● **WORK ORDER**
Nothing but the pictures should go missing; return all the entries below exactly.

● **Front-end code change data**
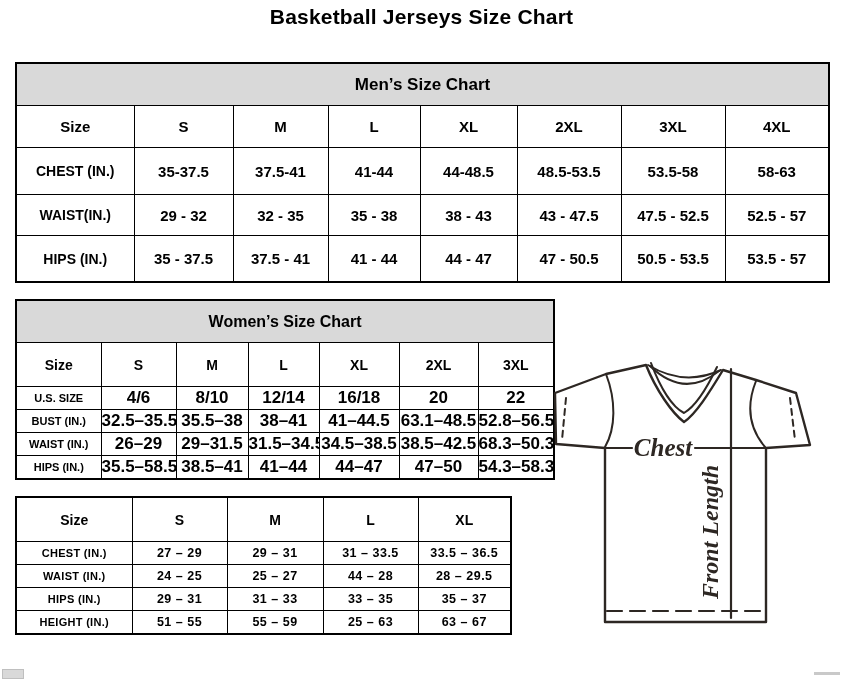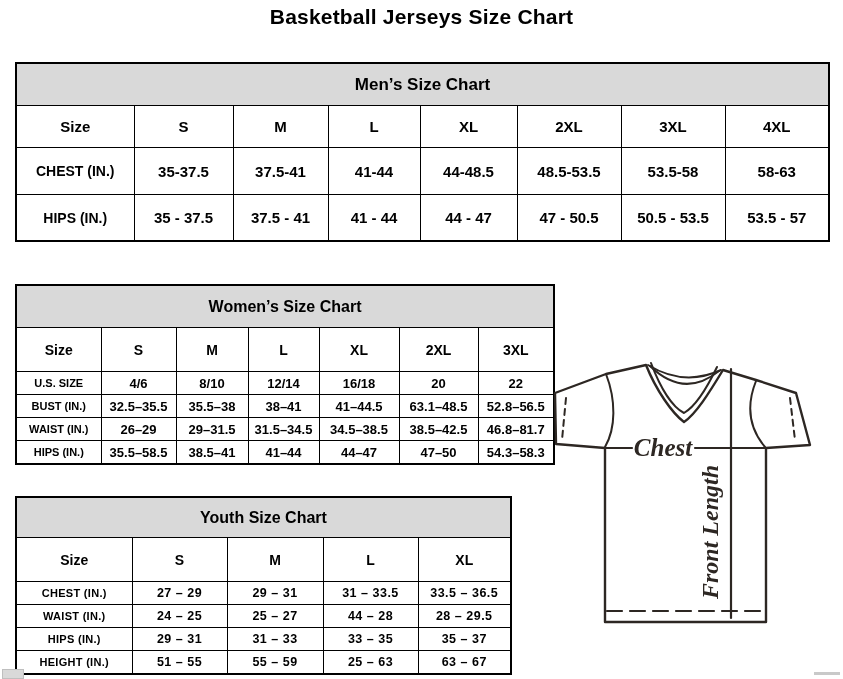--- a/index.html
+++ b/index.html
@@ -102,6 +102,16 @@
     <td class="val">53.5-58</td>
     <td class="val">58-63</td>
   </tr>
+  <tr class="r1">
+    <td class="rlabel">WAIST(IN.)</td>
+    <td class="val">29 - 32</td>
+    <td class="val">32 - 35</td>
+    <td class="val">35 - 38</td>
+    <td class="val">38 - 43</td>
+    <td class="val">43 - 47.5</td>
+    <td class="val">47.5 - 52.5</td>
+    <td class="val">52.5 - 57</td>
+  </tr>
   <tr class="r2">
     <td class="rlabel">HIPS (IN.)</td>
     <td class="val">35 - 37.5</td>

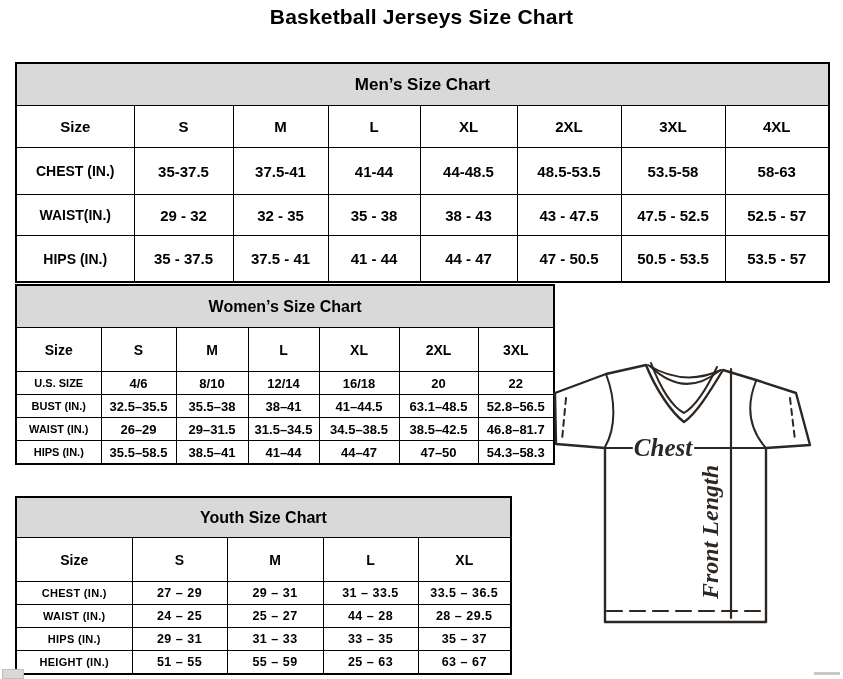--- a/index.html
+++ b/index.html
@@ -35,7 +35,7 @@
   .mens .val    { font-size:15px; }
 
   
-  .womens { left:15px; top:284px; width:538px;padding-left:15px; }
+  .womens { left:15px; top:299px; width:538px;padding-left:15px; }
   .womens .band    { height:41px; font-size:16px; }
   .womens .hdr-row th { height:43px; font-size:14px; }
   .womens .data-row td { height:22px; }

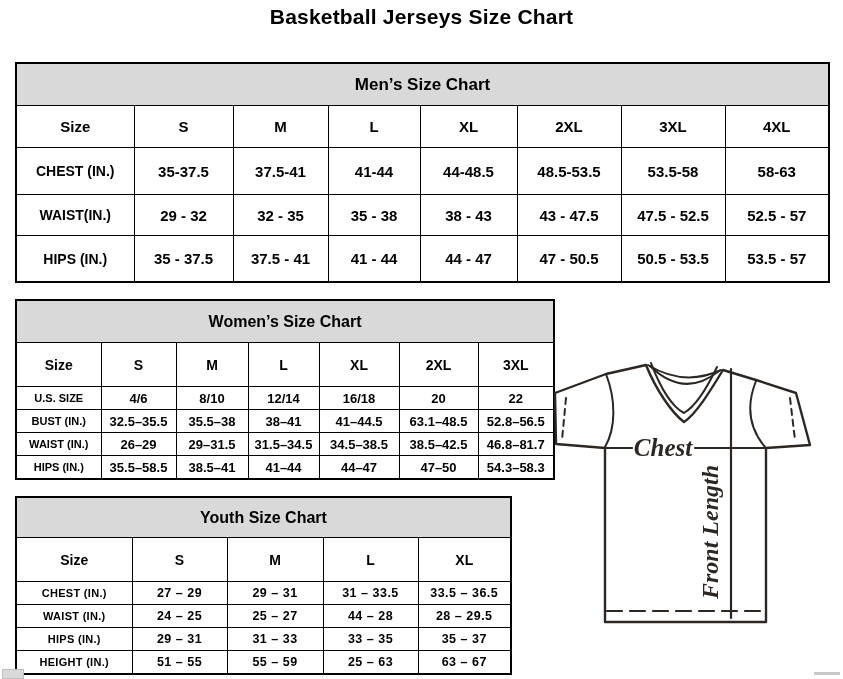--- a/index.html
+++ b/index.html
@@ -40,7 +40,7 @@
   .womens .hdr-row th { height:43px; font-size:14px; }
   .womens .data-row td { height:22px; }
   .womens .rlabel { font-size:11px; }
-  .womens .val    { font-size:13px; }
+  .womens .val    { font-size:17px; }
 
   
   .youth { left:15px; top:496px; width:495px; }

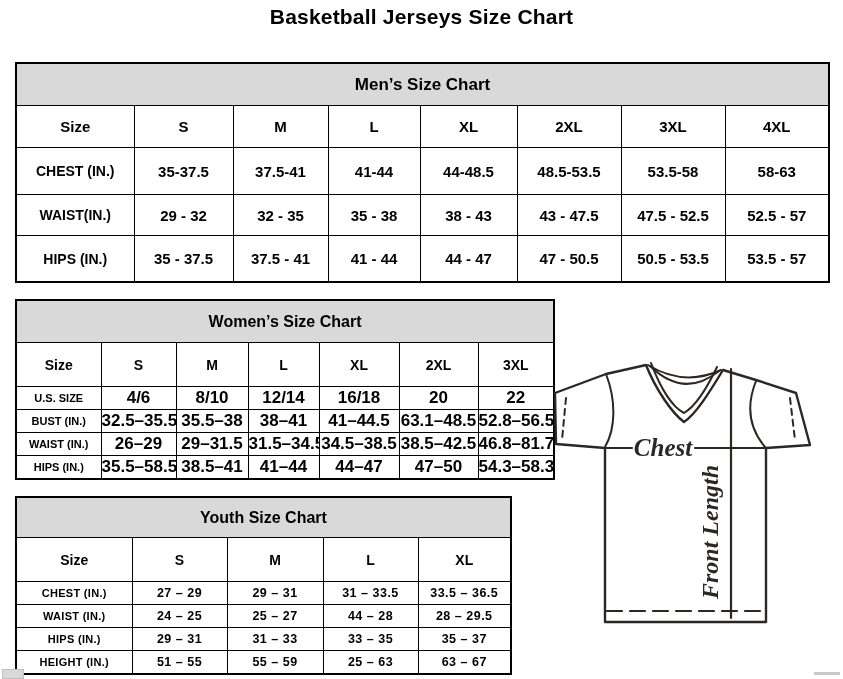--- a/index.html
+++ b/index.html
@@ -173,7 +173,7 @@
     <td class="val">31.5–34.5</td>
     <td class="val">34.5–38.5</td>
     <td class="val">38.5–42.5</td>
-    <td class="val">46.8–81.7</td>
+    <td class="val">68.3–50.3</td>
   </tr>
   <tr class="data-row">
     <td class="rlabel">HIPS (IN.)</td>

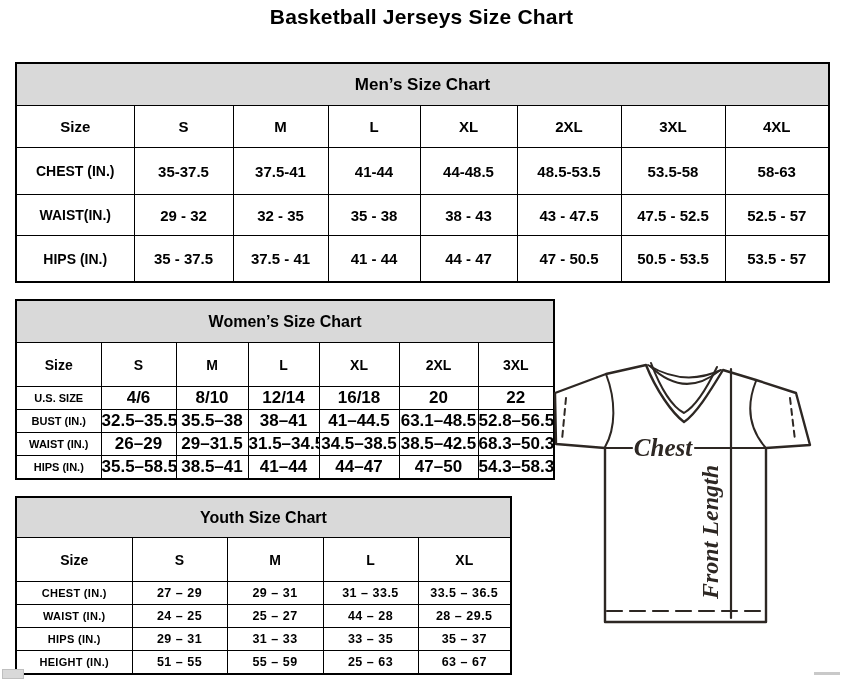--- a/index.html
+++ b/index.html
@@ -196,9 +196,6 @@
       <col style="width:93px">
   </colgroup>
   <tbody>
-      <tr>
-        <td class="band" colspan="5">Youth Size Chart</td>
-      </tr>
   <tr class="hdr-row">
     <th>Size</th>
     <th>S</th>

● **EXERCISE RESPONSE**
--- a/index.html
+++ b/index.html
@@ -102,6 +102,16 @@
     <td class="val">53.5-58</td>
     <td class="val">58-63</td>
   </tr>
+  <tr class="r1">
+    <td class="rlabel">WAIST(IN.)</td>
+    <td class="val">29 - 32</td>
+    <td class="val">32 - 35</td>
+    <td class="val">35 - 38</td>
+    <td class="val">38 - 43</td>
+    <td class="val">43 - 47.5</td>
+    <td class="val">47.5 - 52.5</td>
+    <td class="val">52.5 - 57</td>
+  </tr>
   <tr class="r2">
     <td class="rlabel">HIPS (IN.)</td>
     <td class="val">35 - 37.5</td>

--- a/index.html
+++ b/index.html
@@ -35,7 +35,7 @@
   .mens .val    { font-size:15px; }
 
   
-  .womens { left:15px; top:284px; width:538px;padding-left:15px; }
+  .womens { left:15px; top:299px; width:538px;padding-left:15px; }
   .womens .band    { height:41px; font-size:16px; }
   .womens .hdr-row th { height:43px; font-size:14px; }
   .womens .data-row td { height:22px; }

--- a/index.html
+++ b/index.html
@@ -40,7 +40,7 @@
   .womens .hdr-row th { height:43px; font-size:14px; }
   .womens .data-row td { height:22px; }
   .womens .rlabel { font-size:11px; }
-  .womens .val    { font-size:13px; }
+  .womens .val    { font-size:17px; }
 
   
   .youth { left:15px; top:496px; width:495px; }

--- a/index.html
+++ b/index.html
@@ -173,7 +173,7 @@
     <td class="val">31.5–34.5</td>
     <td class="val">34.5–38.5</td>
     <td class="val">38.5–42.5</td>
-    <td class="val">46.8–81.7</td>
+    <td class="val">68.3–50.3</td>
   </tr>
   <tr class="data-row">
     <td class="rlabel">HIPS (IN.)</td>

--- a/index.html
+++ b/index.html
@@ -196,9 +196,6 @@
       <col style="width:93px">
   </colgroup>
   <tbody>
-      <tr>
-        <td class="band" colspan="5">Youth Size Chart</td>
-      </tr>
   <tr class="hdr-row">
     <th>Size</th>
     <th>S</th>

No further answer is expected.